Zuko groaned. That idea sounded like trouble.
"What? It'll be fun!"
"But Jin doesn't even have a boyfriend to buy for." Zuko's initial feeling of guilt at this statement was followed by a very unexpected line of thinking. One that was definitely not a mood killer. Katara and Jin in a sex shop… Katara and Jin… sex… I'm not into that sort of thing, but how would a threesome...
"Zuko? Hello? Where'd you go?" Katara was used to him getting lost in thought like this, but she couldn't help but be curious this time. She'd felt his pants tighten in response to whatever it was.
"Uhh, sorry."
"I was saying… we need to get a wedding gift for King Kuei and Queen Song."
"Oh." Zuko tugged at the collar of his tunic. He was definitely feeling things now. "They wouldn't like the Roaring Panda I d-don't think. Besides Ba Sing Se has its own shop… it's even bigger… c-called the Bump-n-Grind… or something like that."
The look Katara gave him just then was reminiscent of the scolding one his mother had given him at dinner the night before. That would also be a mood killer if he wasn't already too far gone. If Katara was just going to talk and not initiate, then he needed to take matters into his own hands. He started by freeing himself from his own pants since they had become quite restricting.
"Did you know that Kuei and Song have never… well… you know?"
Yup, she's still talking. He skillfully removed her bindings. "No, I don't know what you're talking about."
"What would you get someone for their first time?"
Just shut up, Katara. She gasped when he took a nipple in his mouth, teasing with tongue and teeth.
"I mean, I thought the Roaring Panda would be good because it kinda helps you let go of your inhibitions."
Is that what this is? Zuko lifted her up from the chair, slammed her onto his desk, and started pounding into her hard and fast. Her eyes went wide at the forcefulness of it. He was usually so gentle. The only time he was rough was in response to her demands. It wasn't that she didn't like it. It was just so different. And unexpected.

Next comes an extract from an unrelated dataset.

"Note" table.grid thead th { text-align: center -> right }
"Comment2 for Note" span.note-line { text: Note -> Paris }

"Are you done talking, Katara?" he panted.
"Mmm-mm."
"Good. Because now I want to hear you scream."
A/N: OK, there are a few different things going on in this last scene. First, it's me getting a little more bold? comfortable? explicit? in writing about such stuff. For you, probably not a big deal. For me, it kinda is. Also, guess who else is getting bold? OK, well, they both are, but the important thing about Zuko being a little more forceful here is that he's letting go of his fear of being like his father. Because before he would have been hesitant to give in to certain urges for fear of either losing control or hurting Katara.

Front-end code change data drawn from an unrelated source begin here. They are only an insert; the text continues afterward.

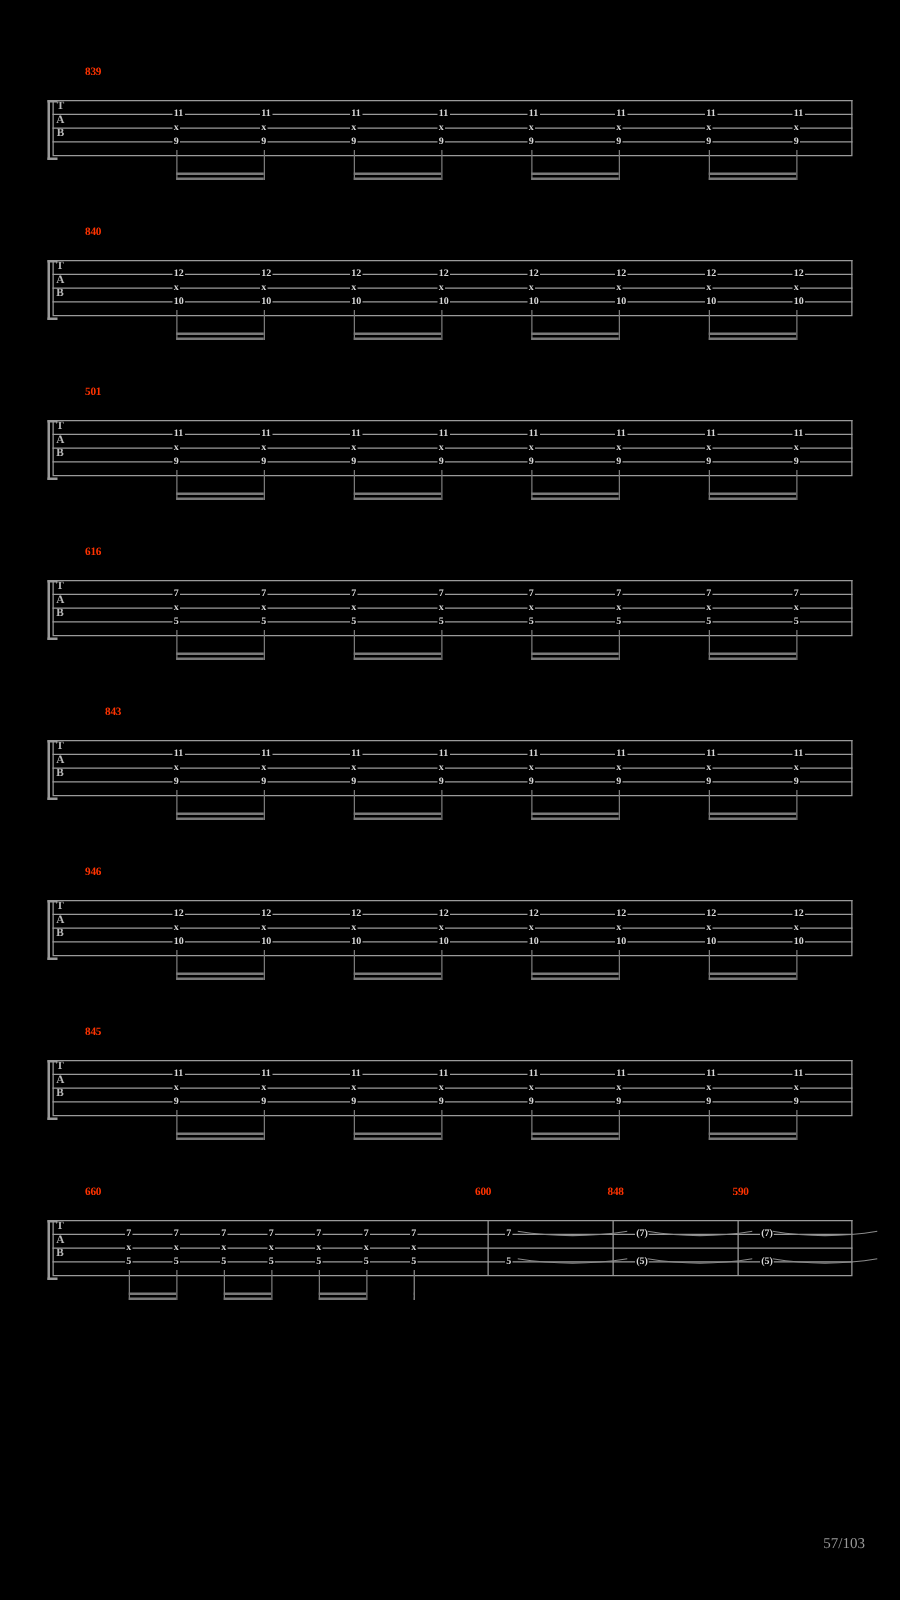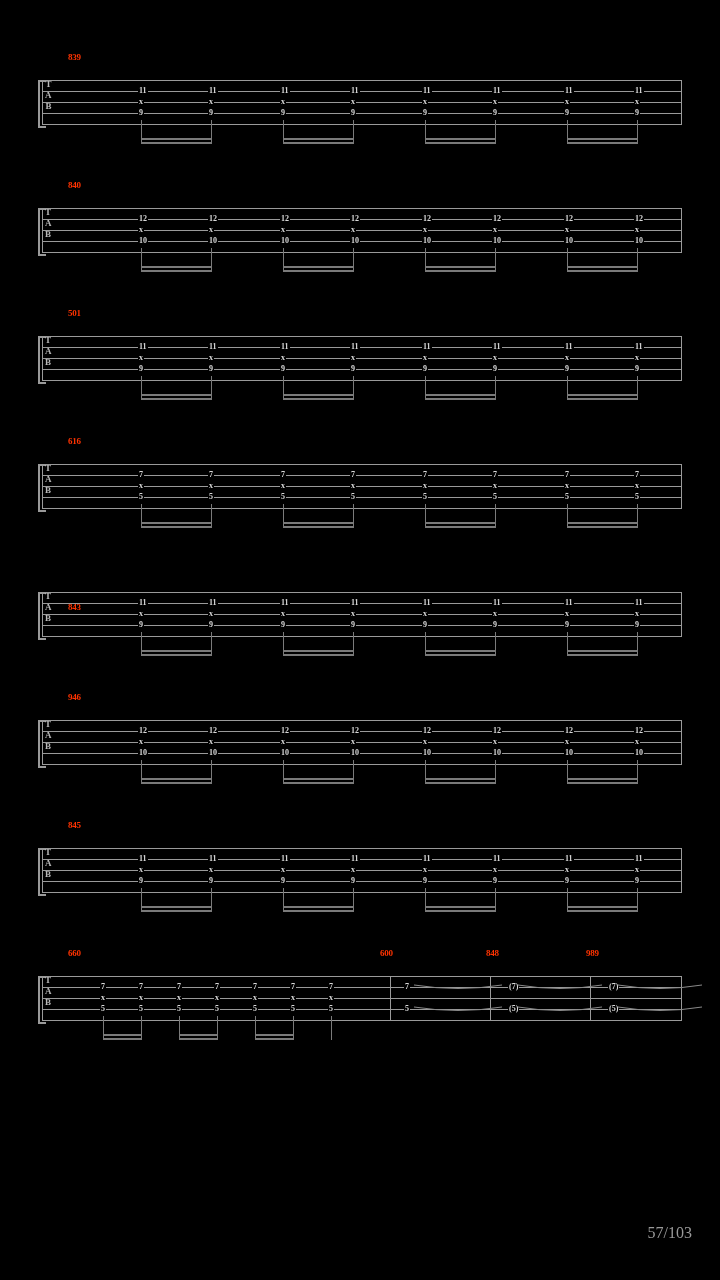"843" div.measure-num { left: 26px -> 42px; margin-top: 38px -> none }
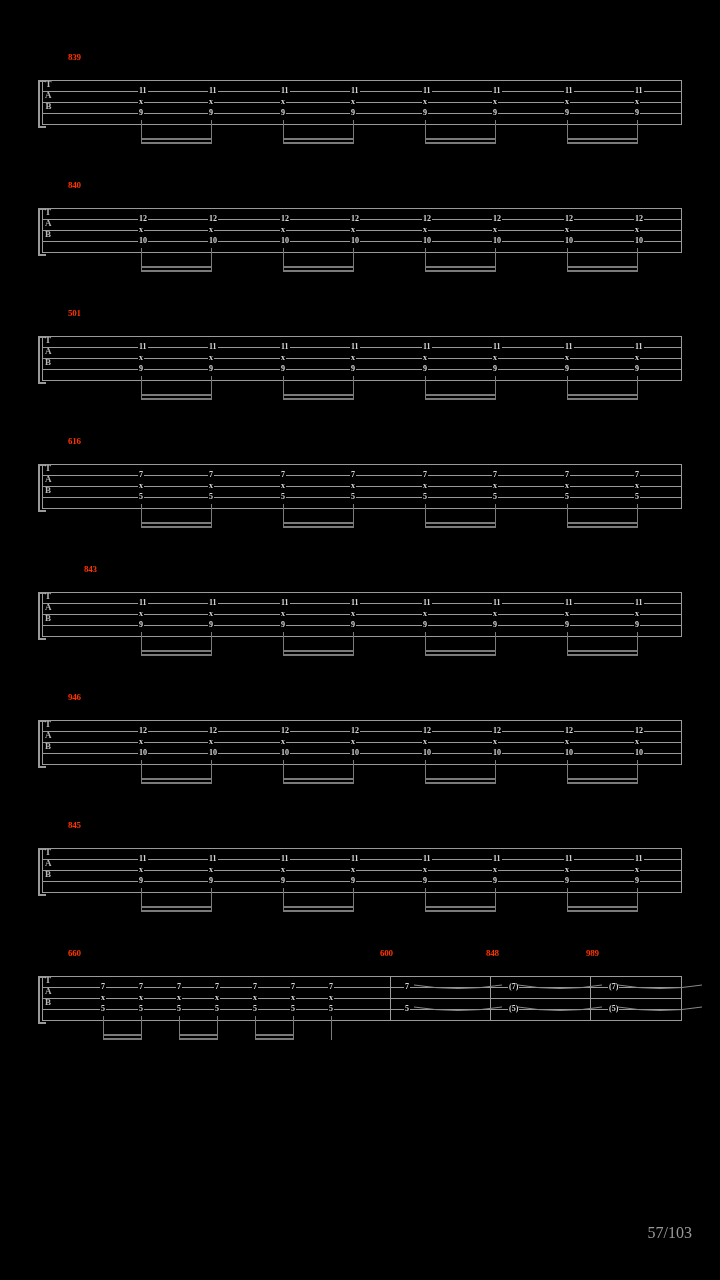"989" div.measure-num { text: 989 -> 590 }
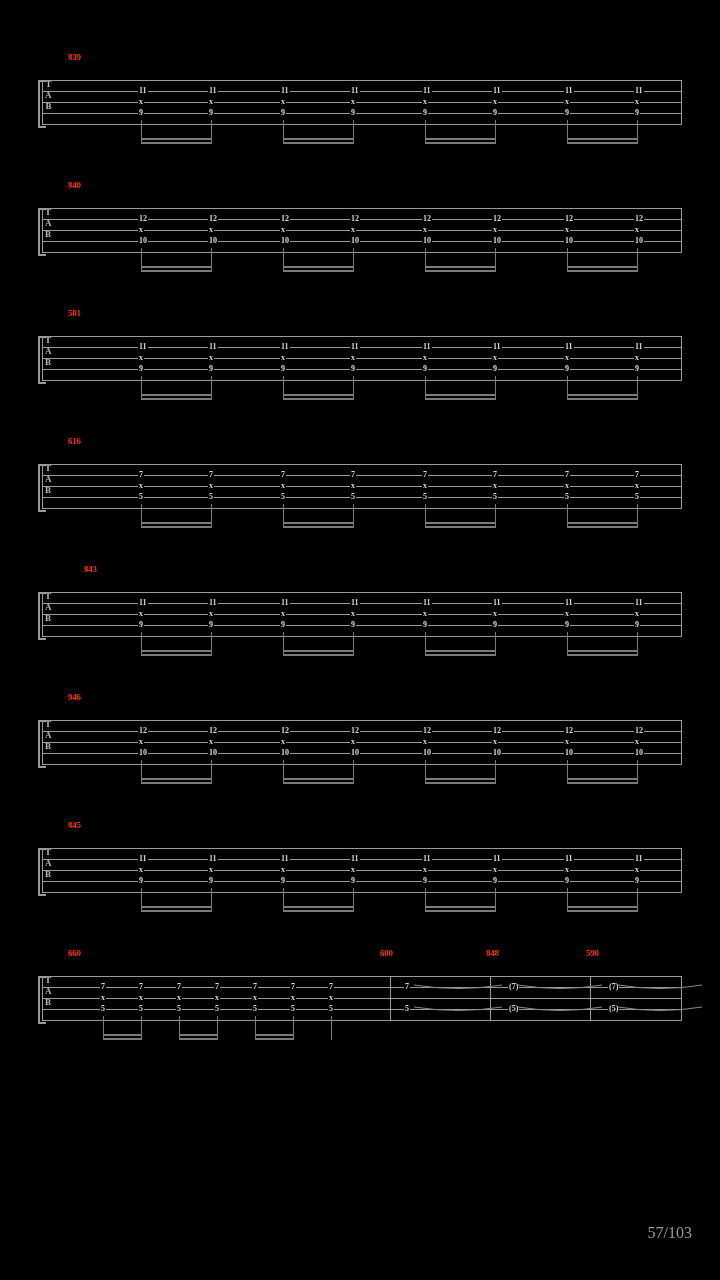"57/103" .page-num { font-size: 16px -> 12px }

She likes it, though. Giving it and taking it. Call it more growing pains in their relationship. And always consensual with Zutara.
However, you may notice that they're not exactly communicating effectively in this scene. Zuko is thinking things but not saying them, and Katara is talking without caring that he's not engaged. This is probably a typical scenario for the end of a long stressful day, so I'm just putting it out there as reality for any relationship. Communication is hard, but so essential.

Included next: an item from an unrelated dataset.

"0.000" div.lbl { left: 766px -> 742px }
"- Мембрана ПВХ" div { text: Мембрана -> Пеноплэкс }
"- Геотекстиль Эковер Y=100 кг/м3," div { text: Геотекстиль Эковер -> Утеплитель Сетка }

Aaaaand speaking of reality, Zuko is an 18-year-old young man, and he just hired his ex-girlfriend (of sorts) to be his secretary. Umm, this could be a little compromising for him, eh? Katara is not jealous anymore because she's declared Jin as her new bestie. Zuko thinks this is cool since Katara likes having a girl her own age around, but seeing them together weirds him out sometimes. And thinking about them together... with him... and then...
No, there will not be any threesomes. And no, Zuko will not cheat on Katara with Jin. I'm not into character death, remember? This is just Zutara being authentic. They're not perfect. They will have vulnerabilities and misunderstandings. And then lots of hot make-up sex. Haha!